Work required → The word "Cards" marks the lines you need; copy each of them from the data.

[Before-and-after change data]
-- Opening Marker --
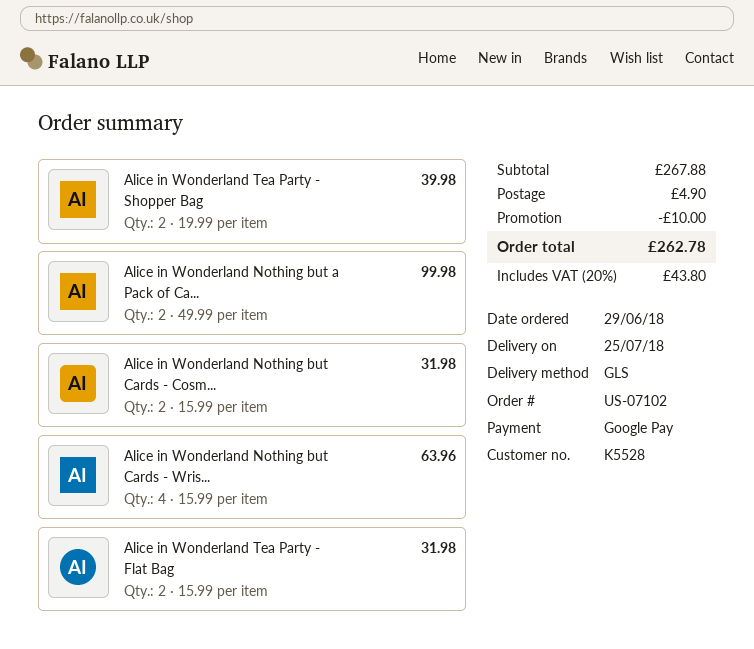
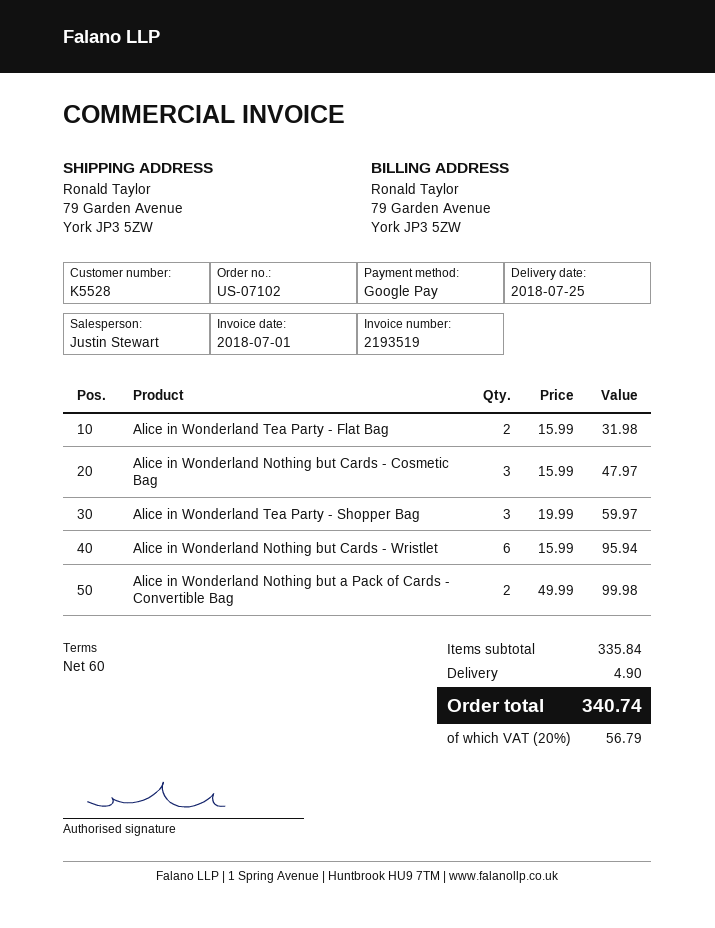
Alice in Wonderland Tea Party - Shopper Bag: 2 x 19.99 = 39.98 -> 3 x 19.99 = 59.97
Alice in Wonderland Nothing but Cards - Cosm...: 2 x 15.99 = 31.98 -> 3 x 15.99 = 47.97
Alice in Wonderland Nothing but Cards - Wris...: 4 x 15.99 = 63.96 -> 6 x 15.99 = 95.94
subtotal: 267.88 -> 335.84
discount: 10.00 -> none
tax: 20% = 43.80 -> 20% = 56.79
total: 262.78 -> 340.74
-- Closing Marker --
Completed task →
Alice in Wonderland Nothing but Cards - Cosm...: 2 x 15.99 = 31.98 -> 3 x 15.99 = 47.97
Alice in Wonderland Nothing but Cards - Wris...: 4 x 15.99 = 63.96 -> 6 x 15.99 = 95.94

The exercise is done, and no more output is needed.